The final test set comprised 329 validated clinical scenarios across 16 adult after-hours telehealth guidelines. Chatbot disposition accuracy was measured against this expert-validated benchmark; not against theoretical correctness, but against the standard established by practising clinicians.
“Research, testing and validation of the content is at the core of what we do. Nurses need to trust the guidelines and the trust is built on reliability.” — Laurie O’Bryan, RN, Nurse Editor, STCC / TAG
Results
Full-scenario disposition accuracy was strong across the majority of guidelines tested. Thirteen of 16 guidelines demonstrated chatbot accuracy within five percentage points of their respective benchmarks. Two guidelines exceeded the benchmark: Abdominal Pain — Male (100% vs. 96.2%) and Headache (100% vs. 97.4%).
Three guidelines underperformed the benchmark: Neurologic Deficit (85.0% vs. 96.0%), Cough — Acute Productive (84.0% vs. 98.3%), and Urinary Symptoms (84.0% vs. 98.4%).
Post-analysis identified two primary failure modes. The most frequent was no positive TAQ identified: the system correctly selected the guideline but failed to match any TAQ to the clinical scenario, producing an incomplete disposition. The second failure mode was incorrect guideline selection in cases with overlapping or ambiguous chief complaints, scenarios where two or more guidelines were plausible matches at the retrieval stage.
Both failure modes are deterministic in nature. They do not arise from hallucination or fabricated reasoning, but from retrieval and matching gaps that can be addressed through targeted engineering improvements.

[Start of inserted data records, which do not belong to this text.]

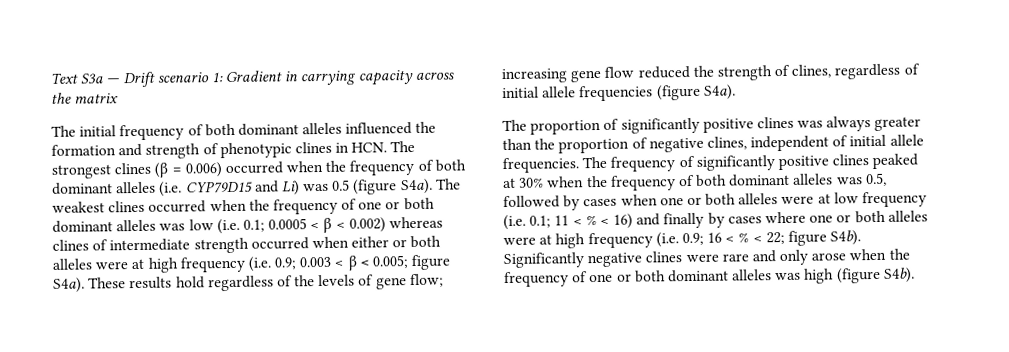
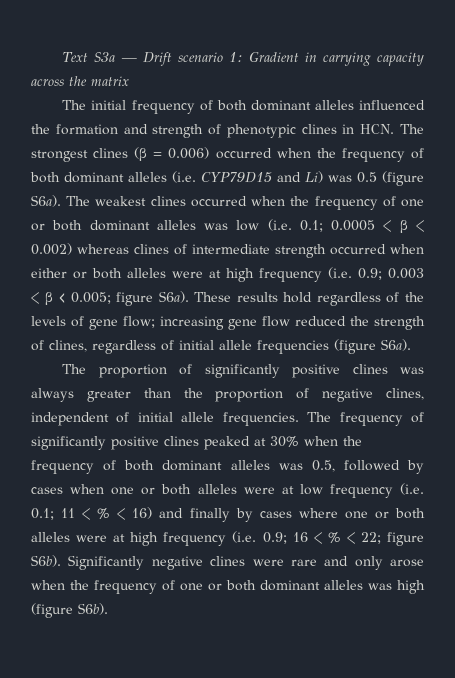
- The initial frequency of both dominant alleles influenced the formation and strength of phenotypic clines in HCN. The strongest clines (β = 0.006) occurred when the frequency of both dominant alleles (i.e. CYP79D15 and Li) was 0.5 (figure S4a).
+ The initial frequency of both dominant alleles influenced the formation and strength of phenotypic clines in HCN. The strongest clines (β = 0.006) occurred when the frequency of both dominant alleles (i.e. CYP79D15 and Li) was 0.5 (figure S6a).
- The weakest clines occurred when the frequency of one or both dominant alleles was low (i.e. 0.1; 0.0005 < β < 0.002) whereas clines of intermediate strength occurred when either or both alleles were at high frequency (i.e. 0.9; 0.003 < β < 0.005; figure S4a).
+ The weakest clines occurred when the frequency of one or both dominant alleles was low (i.e. 0.1; 0.0005 < β < 0.002) whereas clines of intermediate strength occurred when either or both alleles were at high frequency (i.e. 0.9; 0.003 < β < 0.005; figure S6a).
- These results hold regardless of the levels of gene flow; increasing gene flow reduced the strength of clines, regardless of initial allele frequencies (figure S4a).
+ These results hold regardless of the levels of gene flow; increasing gene flow reduced the strength of clines, regardless of initial allele frequencies (figure S6a).
- The frequency of significantly positive clines peaked at 30% when the frequency of both dominant alleles was 0.5, followed by cases when one or both alleles were at low frequency (i.e. 0.1; 11 < % < 16) and finally by cases where one or both alleles were at high frequency (i.e. 0.9; 16 < % < 22; figure S4b).
+ The frequency of significantly positive clines peaked at 30% when the frequency of both dominant alleles was 0.5, followed by cases when one or both alleles were at low frequency (i.e. 0.1; 11 < % < 16) and finally by cases where one or both alleles were at high frequency (i.e. 0.9; 16 < % < 22; figure S6b).
- Significantly negative clines were rare and only arose when the frequency of one or both dominant alleles was high (figure S4b).
+ Significantly negative clines were rare and only arose when the frequency of one or both dominant alleles was high (figure S6b).

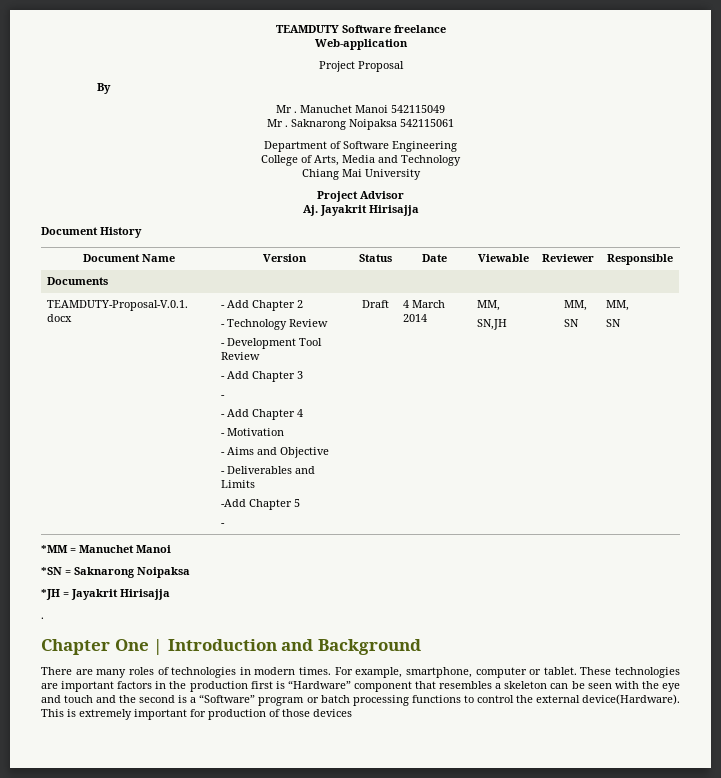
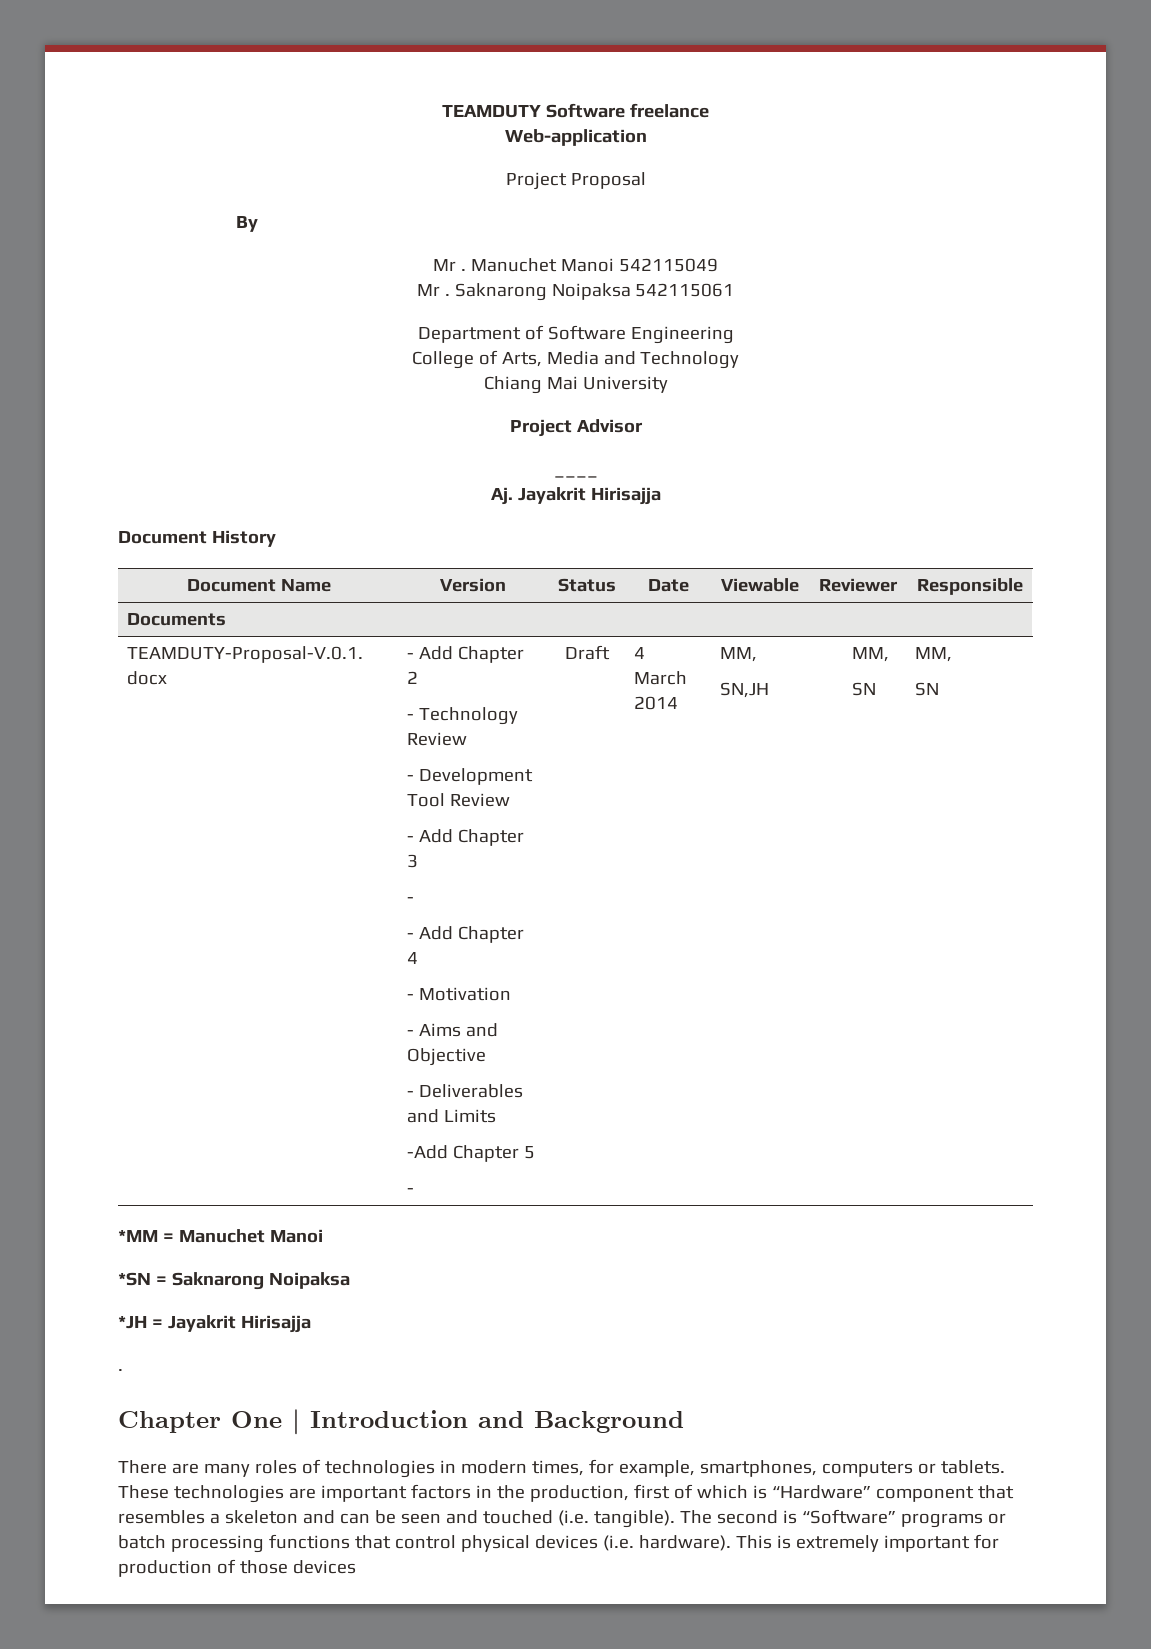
+ ____
- There are many roles of technologies in modern times. For example, smartphone, computer or tablet.
+ There are many roles of technologies in modern times, for example, smartphones, computers or tablets.
- These technologies are important factors in the production first is “Hardware” component that resembles a skeleton can be seen with the eye and touch and the second is a “Software” program or batch processing functions to control the external device(Hardware).
+ These technologies are important factors in the production, first of which is “Hardware” component that resembles a skeleton and can be seen and touched (i.e. tangible). The second is “Software” programs or batch processing functions that control physical devices (i.e. hardware).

The testing also confirmed zero hallucination events across the full scenario set. Strict prompt engineering, combined with the yes/no TAQ response format, provided no structural pathway for the model to generate unsupported content. When the system could not identify an answer, it reported the absence of a match and provided traceable source references or the explicit absence of them.
Next steps
The system remains in active development. Vstorm’s team is addressing both identified failure modes directly. TAQ matching logic is being extended to handle scenarios where no positive TAQ is present: a condition the current pipeline flags but does not yet resolve. Guideline selection is being improved for ambiguous chief complaint presentations through enhanced retrieval ranking and disambiguation logic.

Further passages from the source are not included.